Records from a data source:
• • • • •

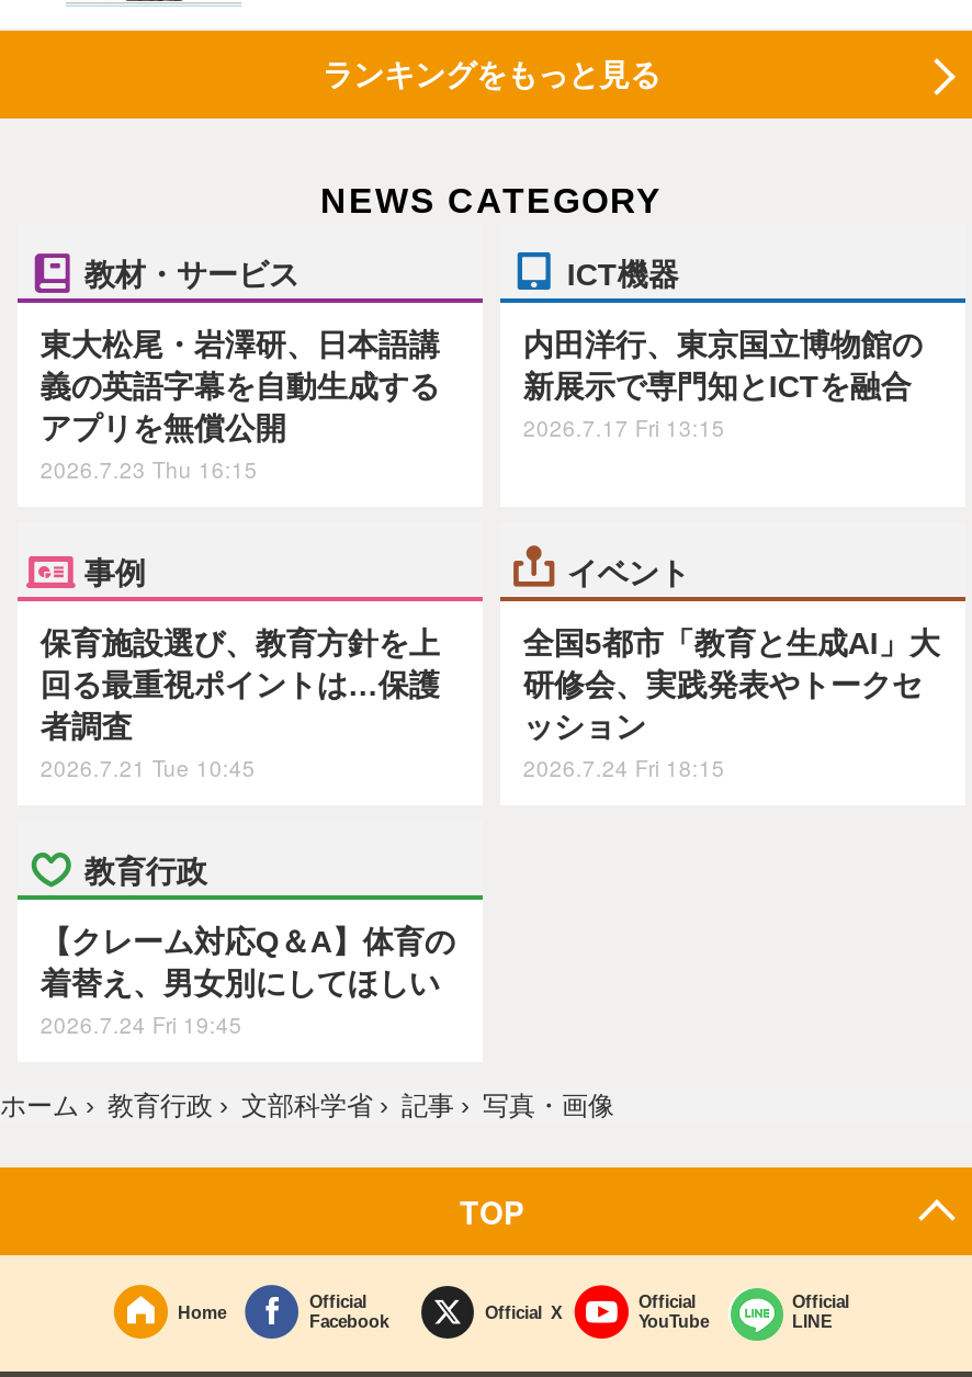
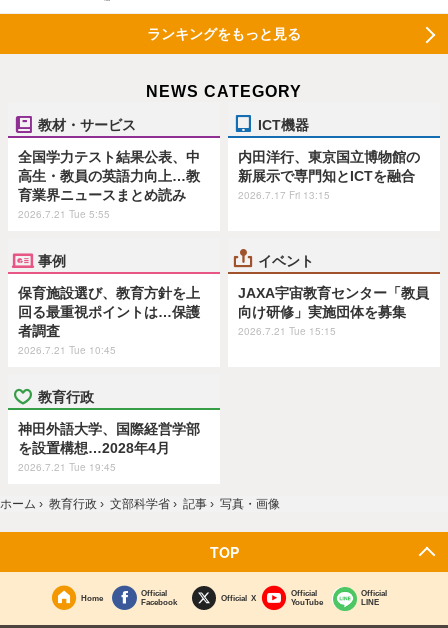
[40,328,440,486] 東大松尾・岩澤研、日本語講 | 義の英語字幕を自動生成する | アプリを無償公開 | 2026.7.23 Thu 16:15 -> [18,150,200,222] 全国学力テスト結果公表、中 | 高生・教員の英語力向上…教 | 育業界ニュースまとめ読み | 2026.7.21 Tue 5:55
[523,625,940,783] 全国5都市「教育と生成AI」大 | 研修会、実践発表やトークセ | ッション | 2026.7.24 Fri 18:15 -> [238,285,429,338] JAXA宇宙教育センター「教員 | 向け研修」実施団体を募集 | 2026.7.21 Tue 15:15
[40,923,455,1039] 【クレーム対応Q＆A】体育の | 着替え、男女別にしてほしい | 2026.7.24 Fri 19:45 -> [18,421,200,474] 神田外語大学、国際経営学部 | を設置構想…2028年4月 | 2026.7.21 Tue 19:45

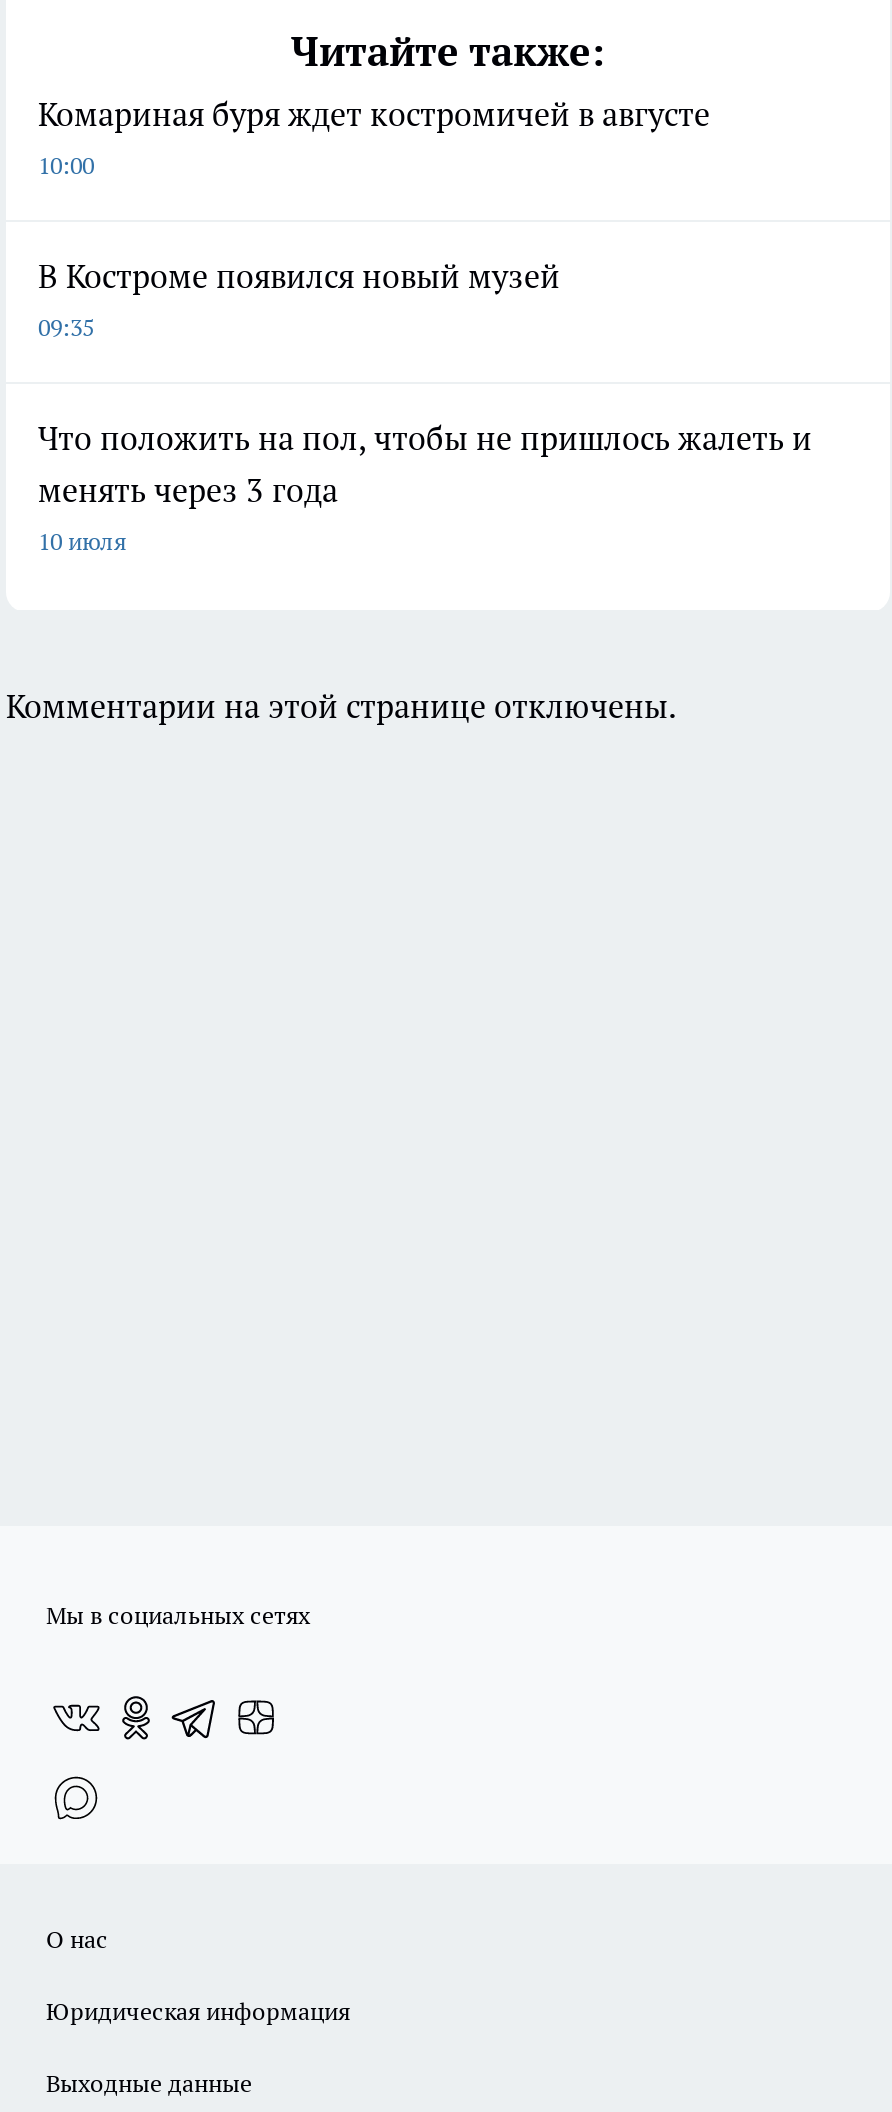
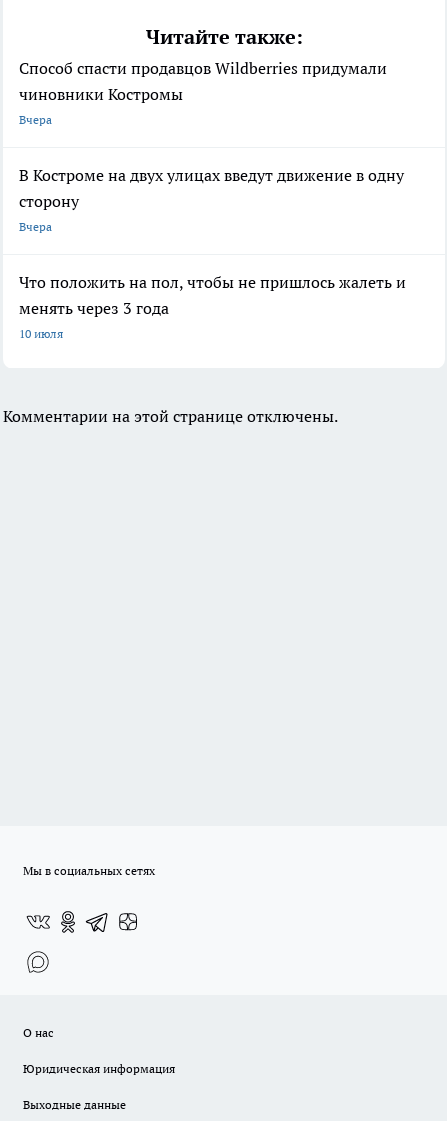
[38,93,710,179] Комариная буря ждет костромичей в августе | 10:00 -> [19,58,387,127] Способ спасти продавцов Wildberries придумали | чиновники Костромы | Вчера
[38,255,560,341] В Костроме появился новый музей | 09:35 -> [19,165,404,234] В Костроме на двух улицах введут движение в одну | сторону | Вчера

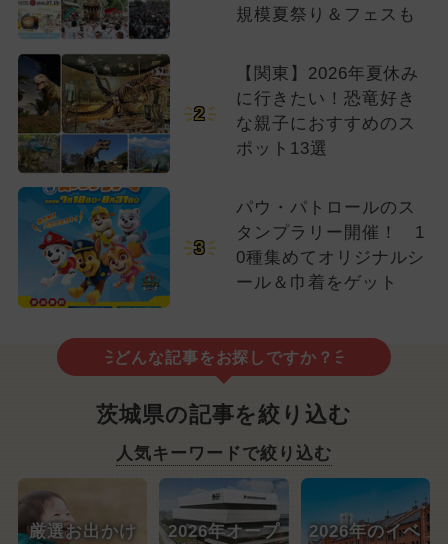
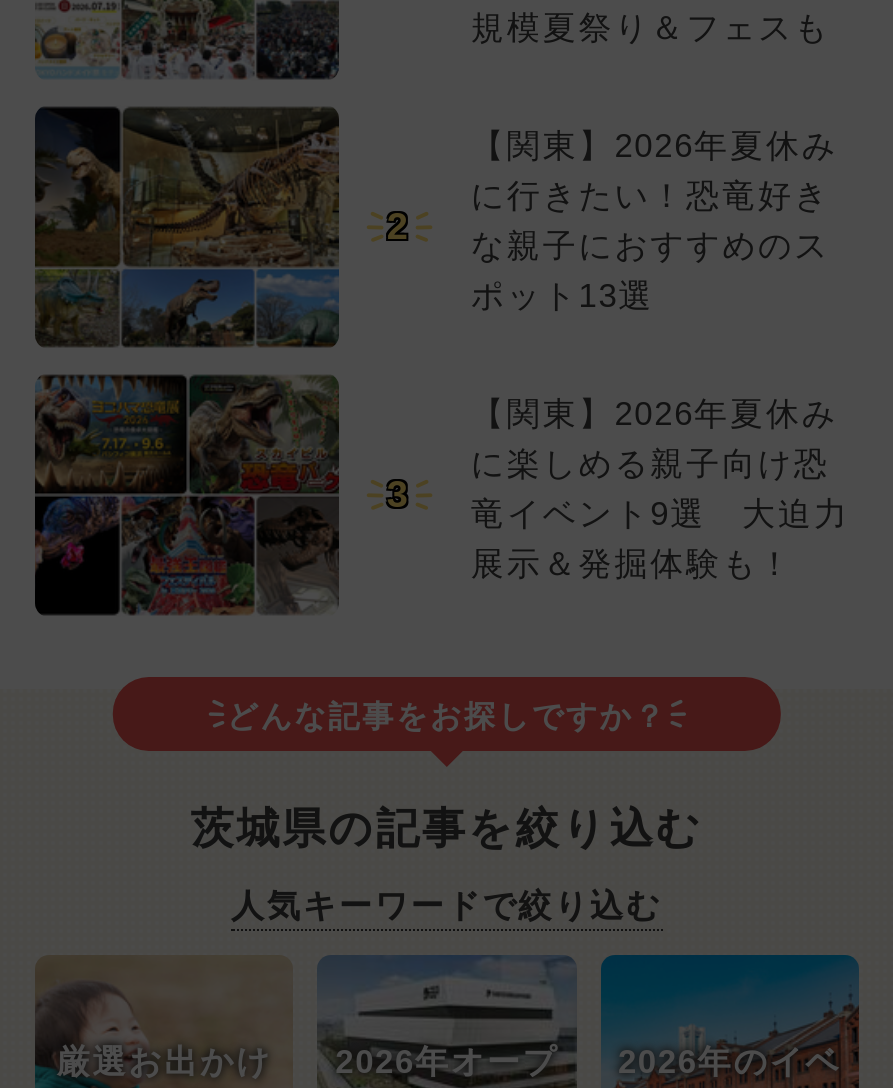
[17,186,171,309] [image] -> [33,372,341,618] [image]
[236,198,425,292] パウ・パトロールのス | タンプラリー開催！ 1 | 0種集めてオリジナルシ | ール＆巾着をゲット -> [471,395,850,583] 【関東】2026年夏休み | に楽しめる親子向け恐 | 竜イベント9選 大迫力 | 展示＆発掘体験も！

• • • • •

YOUR TASK: Please print the lines from the one holding "[38,255,560,341] В Костроме" through the end of the records above, unchanged and with the pictures left out.

ANSWER TO THIS TASK:
[38,255,560,341] В Костроме появился новый музей | 09:35 -> [19,165,404,234] В Костроме на двух улицах введут движение в одну | сторону | Вчера

[17,186,171,309] [image] -> [33,372,341,618] [image]
[236,198,425,292] パウ・パトロールのス | タンプラリー開催！ 1 | 0種集めてオリジナルシ | ール＆巾着をゲット -> [471,395,850,583] 【関東】2026年夏休み | に楽しめる親子向け恐 | 竜イベント9選 大迫力 | 展示＆発掘体験も！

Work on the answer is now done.